Instructions to follow: If a line in the records contains the string "only", show that line.

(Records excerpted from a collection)
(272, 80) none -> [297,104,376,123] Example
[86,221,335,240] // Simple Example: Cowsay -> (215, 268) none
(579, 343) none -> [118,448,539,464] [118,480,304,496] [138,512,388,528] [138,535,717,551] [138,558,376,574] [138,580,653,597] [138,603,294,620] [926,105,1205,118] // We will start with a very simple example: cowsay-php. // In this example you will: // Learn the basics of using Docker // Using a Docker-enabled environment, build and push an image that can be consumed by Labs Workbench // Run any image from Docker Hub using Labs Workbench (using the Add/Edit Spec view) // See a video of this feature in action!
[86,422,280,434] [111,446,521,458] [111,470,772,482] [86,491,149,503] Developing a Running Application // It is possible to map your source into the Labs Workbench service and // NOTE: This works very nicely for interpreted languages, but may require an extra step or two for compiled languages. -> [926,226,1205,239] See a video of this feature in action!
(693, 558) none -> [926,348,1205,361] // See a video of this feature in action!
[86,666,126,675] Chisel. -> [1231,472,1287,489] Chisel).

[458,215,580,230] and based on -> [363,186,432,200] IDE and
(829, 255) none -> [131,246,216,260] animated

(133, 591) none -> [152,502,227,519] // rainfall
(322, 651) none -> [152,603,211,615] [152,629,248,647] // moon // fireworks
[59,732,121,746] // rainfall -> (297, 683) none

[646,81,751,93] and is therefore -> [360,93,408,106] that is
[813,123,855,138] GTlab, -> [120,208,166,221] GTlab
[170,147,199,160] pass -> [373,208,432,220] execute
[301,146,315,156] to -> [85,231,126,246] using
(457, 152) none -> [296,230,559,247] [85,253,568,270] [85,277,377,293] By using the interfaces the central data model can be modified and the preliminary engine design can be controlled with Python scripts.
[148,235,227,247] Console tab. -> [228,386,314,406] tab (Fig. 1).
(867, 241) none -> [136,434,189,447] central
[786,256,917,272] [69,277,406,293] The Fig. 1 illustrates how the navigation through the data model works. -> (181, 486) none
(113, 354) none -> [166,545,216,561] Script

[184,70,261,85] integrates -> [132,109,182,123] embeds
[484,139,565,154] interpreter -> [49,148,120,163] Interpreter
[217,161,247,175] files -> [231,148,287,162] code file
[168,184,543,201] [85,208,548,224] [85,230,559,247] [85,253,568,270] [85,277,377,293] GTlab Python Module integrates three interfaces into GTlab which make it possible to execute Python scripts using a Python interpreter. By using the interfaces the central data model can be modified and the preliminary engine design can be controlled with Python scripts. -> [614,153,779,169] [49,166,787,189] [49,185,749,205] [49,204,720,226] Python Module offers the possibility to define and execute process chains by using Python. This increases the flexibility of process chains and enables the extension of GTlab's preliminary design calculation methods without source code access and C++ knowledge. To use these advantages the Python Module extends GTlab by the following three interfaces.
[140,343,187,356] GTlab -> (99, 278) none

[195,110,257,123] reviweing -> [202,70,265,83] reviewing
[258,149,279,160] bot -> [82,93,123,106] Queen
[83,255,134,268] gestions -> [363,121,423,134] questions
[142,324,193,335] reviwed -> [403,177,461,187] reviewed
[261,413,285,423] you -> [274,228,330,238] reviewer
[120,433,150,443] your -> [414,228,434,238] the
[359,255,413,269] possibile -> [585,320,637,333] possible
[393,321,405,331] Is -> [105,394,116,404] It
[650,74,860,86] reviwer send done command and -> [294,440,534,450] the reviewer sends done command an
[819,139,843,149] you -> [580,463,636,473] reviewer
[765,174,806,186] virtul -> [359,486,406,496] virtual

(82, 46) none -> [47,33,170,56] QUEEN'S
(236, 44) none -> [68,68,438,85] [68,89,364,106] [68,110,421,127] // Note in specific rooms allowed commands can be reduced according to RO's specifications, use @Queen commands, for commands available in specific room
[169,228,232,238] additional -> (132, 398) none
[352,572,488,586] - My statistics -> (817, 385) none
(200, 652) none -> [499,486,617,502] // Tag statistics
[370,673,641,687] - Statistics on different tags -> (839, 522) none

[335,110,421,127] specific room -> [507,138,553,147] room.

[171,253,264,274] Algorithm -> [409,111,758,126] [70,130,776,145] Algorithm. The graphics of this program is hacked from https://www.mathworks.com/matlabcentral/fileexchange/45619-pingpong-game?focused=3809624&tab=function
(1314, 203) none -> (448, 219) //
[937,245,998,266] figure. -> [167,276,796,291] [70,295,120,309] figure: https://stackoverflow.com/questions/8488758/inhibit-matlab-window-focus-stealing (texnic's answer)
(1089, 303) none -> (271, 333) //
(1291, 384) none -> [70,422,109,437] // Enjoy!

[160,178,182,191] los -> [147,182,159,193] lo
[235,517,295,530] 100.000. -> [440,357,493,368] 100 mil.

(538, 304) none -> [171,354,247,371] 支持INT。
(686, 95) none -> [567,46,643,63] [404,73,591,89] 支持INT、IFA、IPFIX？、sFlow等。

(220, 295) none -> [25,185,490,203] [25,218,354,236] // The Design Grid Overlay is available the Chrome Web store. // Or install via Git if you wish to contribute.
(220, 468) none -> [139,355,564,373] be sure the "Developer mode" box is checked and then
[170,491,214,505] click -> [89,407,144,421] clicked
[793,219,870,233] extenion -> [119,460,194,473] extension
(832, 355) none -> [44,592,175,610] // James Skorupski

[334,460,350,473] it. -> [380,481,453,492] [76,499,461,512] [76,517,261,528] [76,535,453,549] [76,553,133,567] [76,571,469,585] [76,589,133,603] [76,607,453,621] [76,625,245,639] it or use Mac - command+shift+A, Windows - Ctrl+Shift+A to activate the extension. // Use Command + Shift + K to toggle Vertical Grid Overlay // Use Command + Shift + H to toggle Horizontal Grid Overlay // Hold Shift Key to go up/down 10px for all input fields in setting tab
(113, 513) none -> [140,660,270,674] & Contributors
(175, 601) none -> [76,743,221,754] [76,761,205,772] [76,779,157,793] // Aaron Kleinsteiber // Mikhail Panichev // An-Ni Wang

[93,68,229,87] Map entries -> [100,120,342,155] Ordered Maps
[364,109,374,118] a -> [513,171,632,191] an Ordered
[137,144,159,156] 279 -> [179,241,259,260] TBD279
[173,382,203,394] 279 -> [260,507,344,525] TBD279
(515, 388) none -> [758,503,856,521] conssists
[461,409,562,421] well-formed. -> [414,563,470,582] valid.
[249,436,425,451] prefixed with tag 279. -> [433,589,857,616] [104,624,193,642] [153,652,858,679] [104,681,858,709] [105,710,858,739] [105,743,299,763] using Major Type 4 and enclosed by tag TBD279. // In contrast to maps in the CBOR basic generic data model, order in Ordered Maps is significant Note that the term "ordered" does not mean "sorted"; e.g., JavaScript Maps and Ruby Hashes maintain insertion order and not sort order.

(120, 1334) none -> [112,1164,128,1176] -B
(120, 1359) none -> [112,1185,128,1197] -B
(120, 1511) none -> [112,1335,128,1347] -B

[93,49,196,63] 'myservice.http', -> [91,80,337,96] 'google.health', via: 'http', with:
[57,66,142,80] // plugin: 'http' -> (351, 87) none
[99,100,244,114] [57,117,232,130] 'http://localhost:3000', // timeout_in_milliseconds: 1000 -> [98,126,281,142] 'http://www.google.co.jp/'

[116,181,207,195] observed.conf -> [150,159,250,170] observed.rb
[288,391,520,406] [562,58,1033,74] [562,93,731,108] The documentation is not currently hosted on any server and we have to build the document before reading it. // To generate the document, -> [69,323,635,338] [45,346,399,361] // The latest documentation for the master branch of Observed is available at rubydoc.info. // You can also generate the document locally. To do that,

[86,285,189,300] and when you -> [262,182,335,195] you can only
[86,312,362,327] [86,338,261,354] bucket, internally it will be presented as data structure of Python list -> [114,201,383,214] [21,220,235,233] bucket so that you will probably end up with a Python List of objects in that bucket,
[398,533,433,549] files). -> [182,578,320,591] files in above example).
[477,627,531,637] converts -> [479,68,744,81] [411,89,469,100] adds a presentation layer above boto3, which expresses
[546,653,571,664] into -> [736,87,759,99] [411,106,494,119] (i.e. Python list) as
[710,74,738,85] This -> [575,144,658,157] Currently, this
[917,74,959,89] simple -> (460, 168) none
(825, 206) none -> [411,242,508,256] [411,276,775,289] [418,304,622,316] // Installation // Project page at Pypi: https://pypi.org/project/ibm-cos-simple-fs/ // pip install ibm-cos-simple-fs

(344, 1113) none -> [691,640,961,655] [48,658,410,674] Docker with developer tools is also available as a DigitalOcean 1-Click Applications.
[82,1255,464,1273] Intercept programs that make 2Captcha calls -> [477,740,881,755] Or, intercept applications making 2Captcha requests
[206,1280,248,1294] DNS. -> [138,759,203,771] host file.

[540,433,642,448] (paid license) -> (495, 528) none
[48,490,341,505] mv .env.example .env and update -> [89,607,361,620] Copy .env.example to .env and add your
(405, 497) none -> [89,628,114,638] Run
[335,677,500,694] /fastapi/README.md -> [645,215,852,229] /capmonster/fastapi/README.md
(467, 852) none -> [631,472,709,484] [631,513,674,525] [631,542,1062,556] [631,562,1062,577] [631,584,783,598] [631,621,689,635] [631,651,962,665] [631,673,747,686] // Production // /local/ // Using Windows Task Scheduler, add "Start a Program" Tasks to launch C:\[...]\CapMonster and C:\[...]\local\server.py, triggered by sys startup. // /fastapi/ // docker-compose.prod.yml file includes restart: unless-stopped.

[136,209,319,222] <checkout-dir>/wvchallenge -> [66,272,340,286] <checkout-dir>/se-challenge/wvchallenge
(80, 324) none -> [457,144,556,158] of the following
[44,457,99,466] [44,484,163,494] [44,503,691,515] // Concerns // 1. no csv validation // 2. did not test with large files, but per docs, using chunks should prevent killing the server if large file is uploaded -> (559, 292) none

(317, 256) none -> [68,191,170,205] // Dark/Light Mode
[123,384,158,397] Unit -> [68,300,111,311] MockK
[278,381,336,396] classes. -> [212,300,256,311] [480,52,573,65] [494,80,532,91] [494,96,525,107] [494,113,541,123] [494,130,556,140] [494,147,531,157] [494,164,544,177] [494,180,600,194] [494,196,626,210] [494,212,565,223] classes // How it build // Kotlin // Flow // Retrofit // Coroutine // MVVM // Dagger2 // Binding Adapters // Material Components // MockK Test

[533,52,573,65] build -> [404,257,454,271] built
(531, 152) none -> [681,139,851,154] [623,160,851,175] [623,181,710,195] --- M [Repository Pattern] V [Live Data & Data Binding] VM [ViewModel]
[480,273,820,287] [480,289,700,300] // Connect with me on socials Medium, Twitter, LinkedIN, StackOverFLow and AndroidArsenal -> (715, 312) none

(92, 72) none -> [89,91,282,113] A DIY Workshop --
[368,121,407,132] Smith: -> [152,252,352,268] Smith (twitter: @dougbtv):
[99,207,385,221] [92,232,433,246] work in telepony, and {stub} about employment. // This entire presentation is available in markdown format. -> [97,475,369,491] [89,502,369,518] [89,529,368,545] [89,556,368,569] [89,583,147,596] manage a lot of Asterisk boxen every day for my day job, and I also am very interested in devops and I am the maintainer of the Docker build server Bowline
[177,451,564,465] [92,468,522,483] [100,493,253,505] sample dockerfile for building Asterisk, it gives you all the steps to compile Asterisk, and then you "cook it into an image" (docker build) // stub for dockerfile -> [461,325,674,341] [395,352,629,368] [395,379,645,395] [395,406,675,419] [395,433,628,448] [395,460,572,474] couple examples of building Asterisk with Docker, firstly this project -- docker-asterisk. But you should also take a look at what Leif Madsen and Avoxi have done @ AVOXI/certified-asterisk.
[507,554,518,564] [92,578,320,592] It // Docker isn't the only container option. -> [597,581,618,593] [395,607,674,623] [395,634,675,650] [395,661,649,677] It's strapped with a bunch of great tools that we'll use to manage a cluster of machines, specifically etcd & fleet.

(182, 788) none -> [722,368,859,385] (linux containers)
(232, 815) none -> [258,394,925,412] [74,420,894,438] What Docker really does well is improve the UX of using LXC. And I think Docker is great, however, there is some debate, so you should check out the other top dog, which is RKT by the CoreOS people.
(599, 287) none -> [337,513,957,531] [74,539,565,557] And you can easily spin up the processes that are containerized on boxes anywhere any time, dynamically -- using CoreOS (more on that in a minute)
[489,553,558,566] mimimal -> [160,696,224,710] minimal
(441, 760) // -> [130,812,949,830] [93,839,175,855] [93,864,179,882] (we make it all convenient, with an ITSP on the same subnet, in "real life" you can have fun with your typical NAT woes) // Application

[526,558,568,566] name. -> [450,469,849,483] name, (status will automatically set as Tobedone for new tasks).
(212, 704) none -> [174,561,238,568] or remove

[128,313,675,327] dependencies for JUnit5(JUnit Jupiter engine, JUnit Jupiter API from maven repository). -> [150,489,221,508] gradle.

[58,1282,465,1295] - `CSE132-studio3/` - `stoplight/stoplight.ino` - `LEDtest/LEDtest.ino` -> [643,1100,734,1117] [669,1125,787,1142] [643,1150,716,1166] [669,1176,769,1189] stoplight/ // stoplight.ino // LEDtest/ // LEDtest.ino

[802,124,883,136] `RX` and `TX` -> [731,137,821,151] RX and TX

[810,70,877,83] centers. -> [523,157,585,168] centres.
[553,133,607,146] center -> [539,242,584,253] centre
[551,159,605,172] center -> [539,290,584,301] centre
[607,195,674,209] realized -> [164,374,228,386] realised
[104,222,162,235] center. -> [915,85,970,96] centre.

Output for this exercise:
[86,285,189,300] and when you -> [262,182,335,195] you can only
[507,554,518,564] [92,578,320,592] It // Docker isn't the only container option. -> [597,581,618,593] [395,607,674,623] [395,634,675,650] [395,661,649,677] It's strapped with a bunch of great tools that we'll use to manage a cluster of machines, specifically etcd & fleet.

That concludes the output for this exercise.